Meeting Abstract
P2.171 Saturday, Jan. 5 Breathing with a spring: Exploring the role of titin in respiration MEEHAN, ST*; TAYLOR, KR; NISHIKAWA, KC; Northern Arizona University; Northern Arizona University; Northern Arizona University stm48@nau.edu
Respiration in mammals requires continuous power output and thus a constant energy supply. For that reason, one would expect a strong selective pressure to reduce the energetic cost of respiration. Therefore, the properties of the diaphragm, including muscle stiffness, are expected to impact respiration. The diaphragm muscle in the muscular dystrophy with myositis (MDM) homozygous mutant is about 2-4 times stiffer than in nonmutant mice when the muscle is stretched passively. Mutant MDM mice have a deletion in the N2A region of titin, an integral elastic muscle protein. Nonmutant and mutant mice were filmed with a high-speed digital camera to allow measurement of changes in abdominal width during resting respiration at room temperature. From these measurements, we calculated the respiration rate. The respiration frequency for both mutant and nonmutant mice conformed to allometric predictions and were not significantly different from one another in absolute terms. In addition, the duration of inspiration was similar between nonmutant (77 ms +/- 13 ms) and mutant (80 ms +/- 26 ms) mice.
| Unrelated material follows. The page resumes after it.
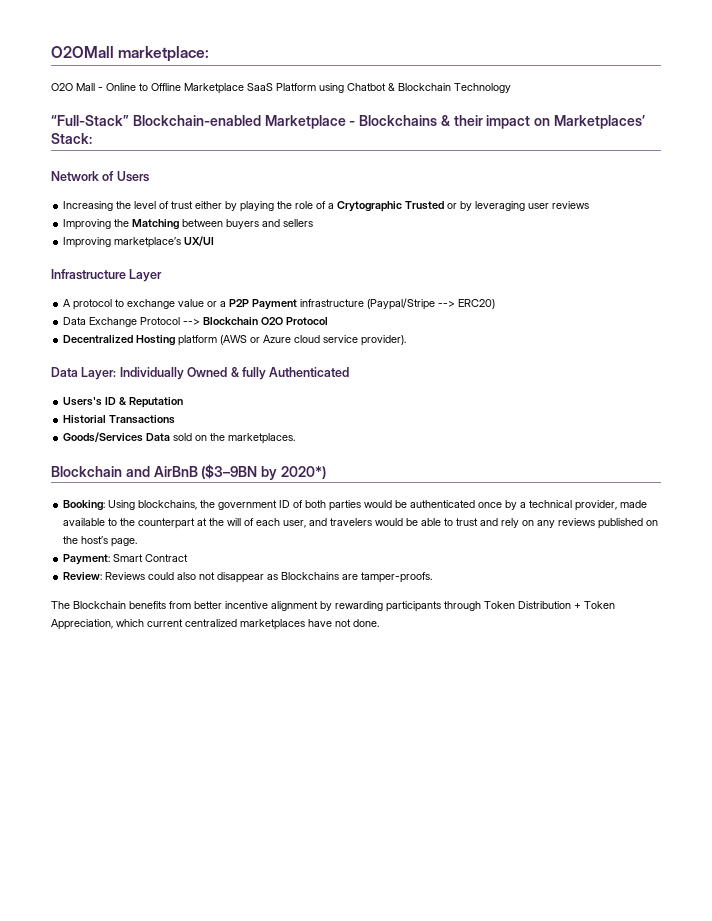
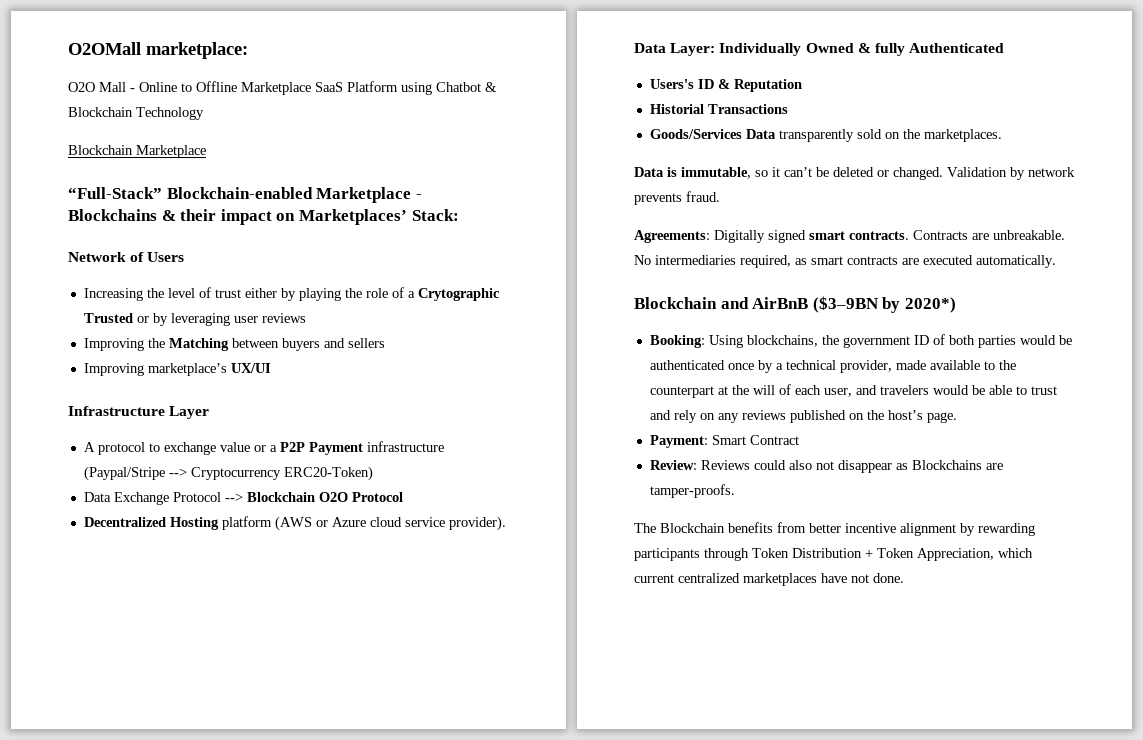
(511, 88) none -> [68,145,206,158] // Blockchain Marketplace
[458,299,496,309] ERC20) -> [190,466,373,481] Cryptocurrency ERC20-Token)
(171, 437) none -> [778,129,854,142] transparently
(296, 438) none -> [634,167,1075,180] [634,191,720,205] [634,230,1065,243] [634,255,1056,268] // Data is immutable, so it can’t be deleted or changed. Validation by network prevents fraud. // Agreements: Digitally signed smart contracts. Contracts are unbreakable. No intermediaries required, as smart contracts are executed automatically.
However, the duration of expiration in nonmutants (165 ms +/- 20 ms) was about double the expiratory duration observed for mutants (86 ms +/- 30 ms), meaning that the mutants expired twice as quickly as the nonmutants. The observed doubling of the speed of exhalation in mutants is not difficult to explain since the mutant diaphragm is more than twice as stiff as the nonmutant diaphragm and therefore would be expected to exhibit faster passive recoil. These results provide in vivo support for the idea that mutant muscles are stiffer during the passive phase. Thus, these data indicate that titin stiffness plays an important role in muscle function on the organismal level.